Data shown:
☆ ☆ ☆ ☆ ☆ ☆ ☆

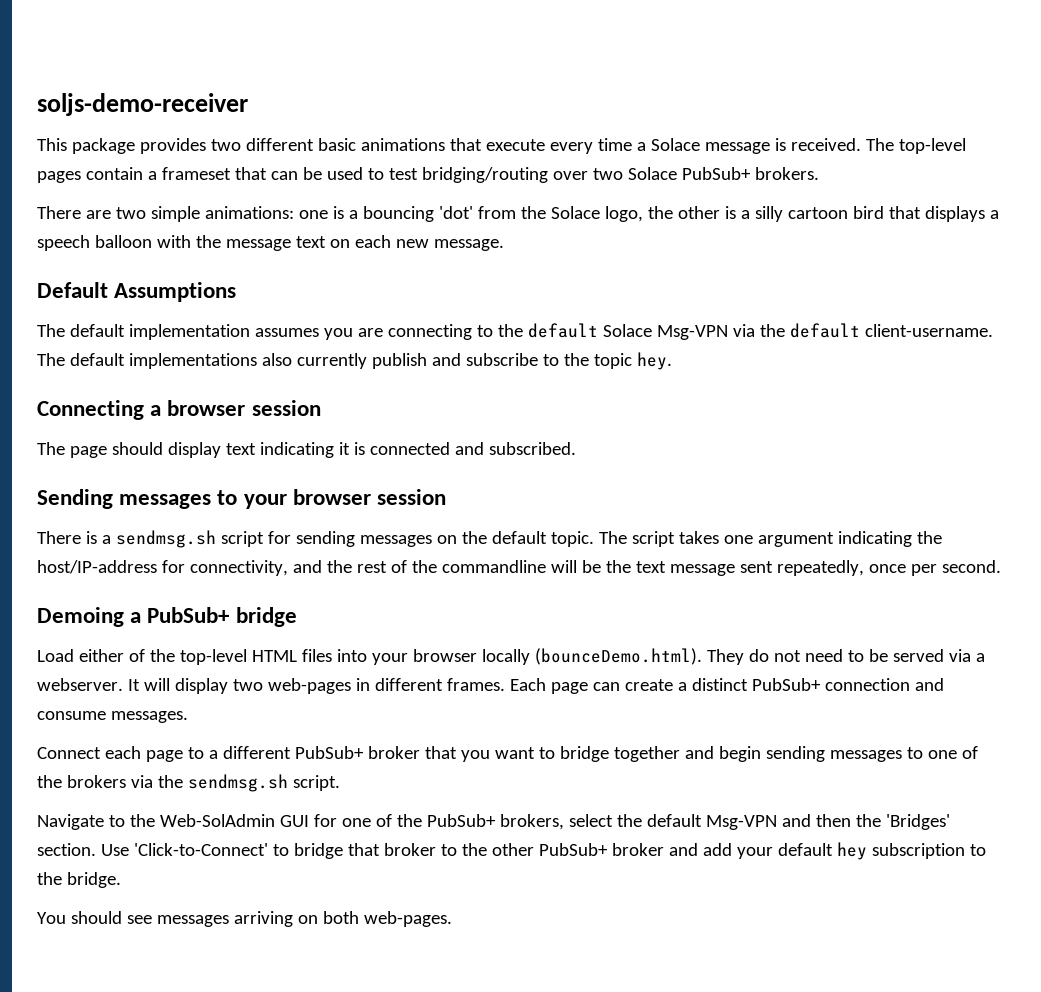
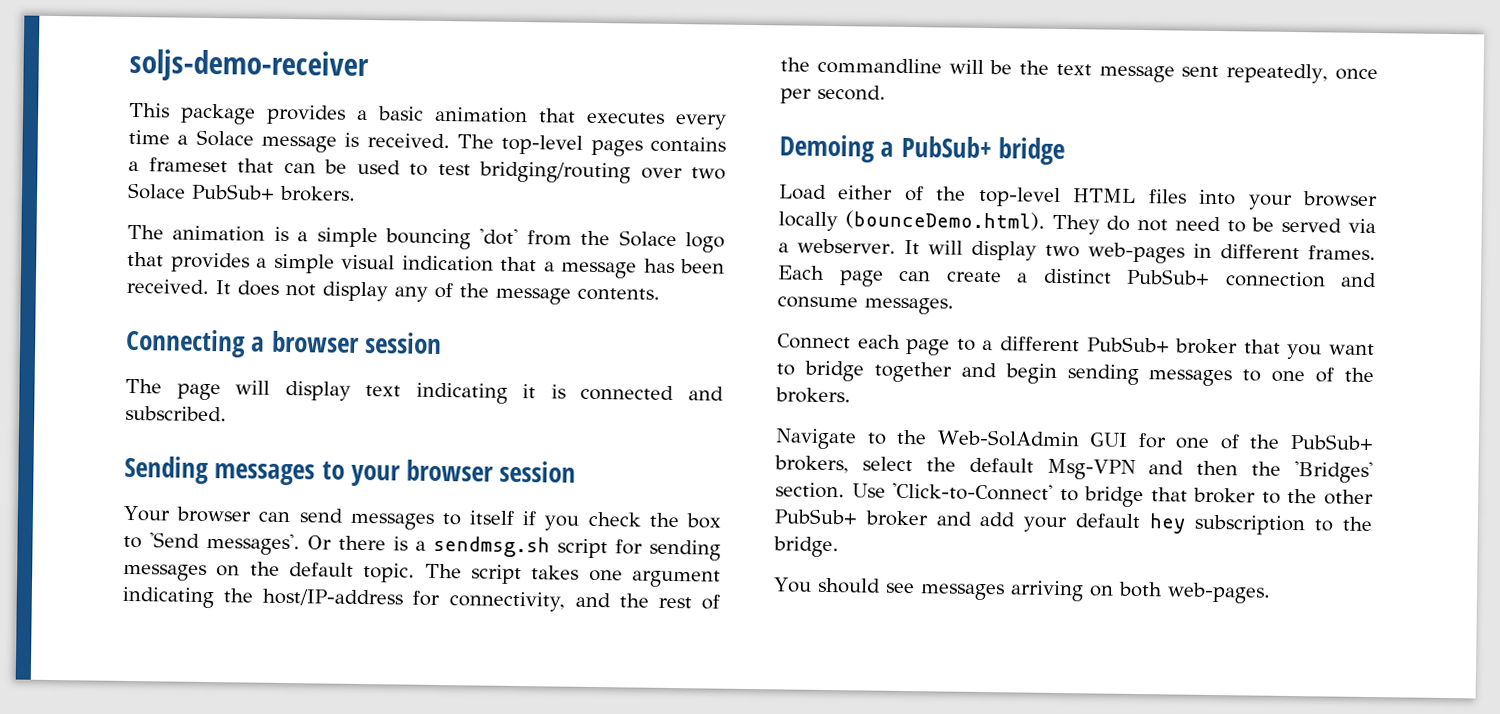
[210,138,545,151] two different basic animations that execute -> [357,106,665,124] a basic animation that executes
[85,167,143,180] contain -> [650,136,726,153] contains
[37,206,358,222] There are two simple animations: one is a -> [127,224,378,248] The animation is a simple
[604,206,999,222] [37,235,504,251] [37,282,237,302] [37,323,993,340] [37,352,672,370] logo, the other is a silly cartoon bird that displays a speech balloon with the message text on each new message. // Default Assumptions // The default implementation assumes you are connecting to the default Solace Msg-VPN via the default client-username. The default implementations also currently publish and subscribe to the topic hey. -> [684,232,725,253] [127,251,725,279] [126,278,660,305] logo that provides a simple visual indication that a message has been received. It does not display any of the message contents.
[111,442,163,455] should -> [235,380,271,395] will
[37,531,81,544] There -> [123,505,721,531] [123,532,386,556] Your browser can send messages to itself if you check the box to 'Send messages'. Or there
[66,774,340,792] brokers via the sendmsg.sh script. -> [775,387,851,404] brokers.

☆ ☆ ☆ ☆ ☆ ☆ ☆

Exercise instructions:
Look above for the line containing "[111,442,163,455] should ->"; reproduce it and every line after it through the end of the material, exactly, and nothing else.

Answer to this task:
[111,442,163,455] should -> [235,380,271,395] will
[37,531,81,544] There -> [123,505,721,531] [123,532,386,556] Your browser can send messages to itself if you check the box to 'Send messages'. Or there
[66,774,340,792] brokers via the sendmsg.sh script. -> [775,387,851,404] brokers.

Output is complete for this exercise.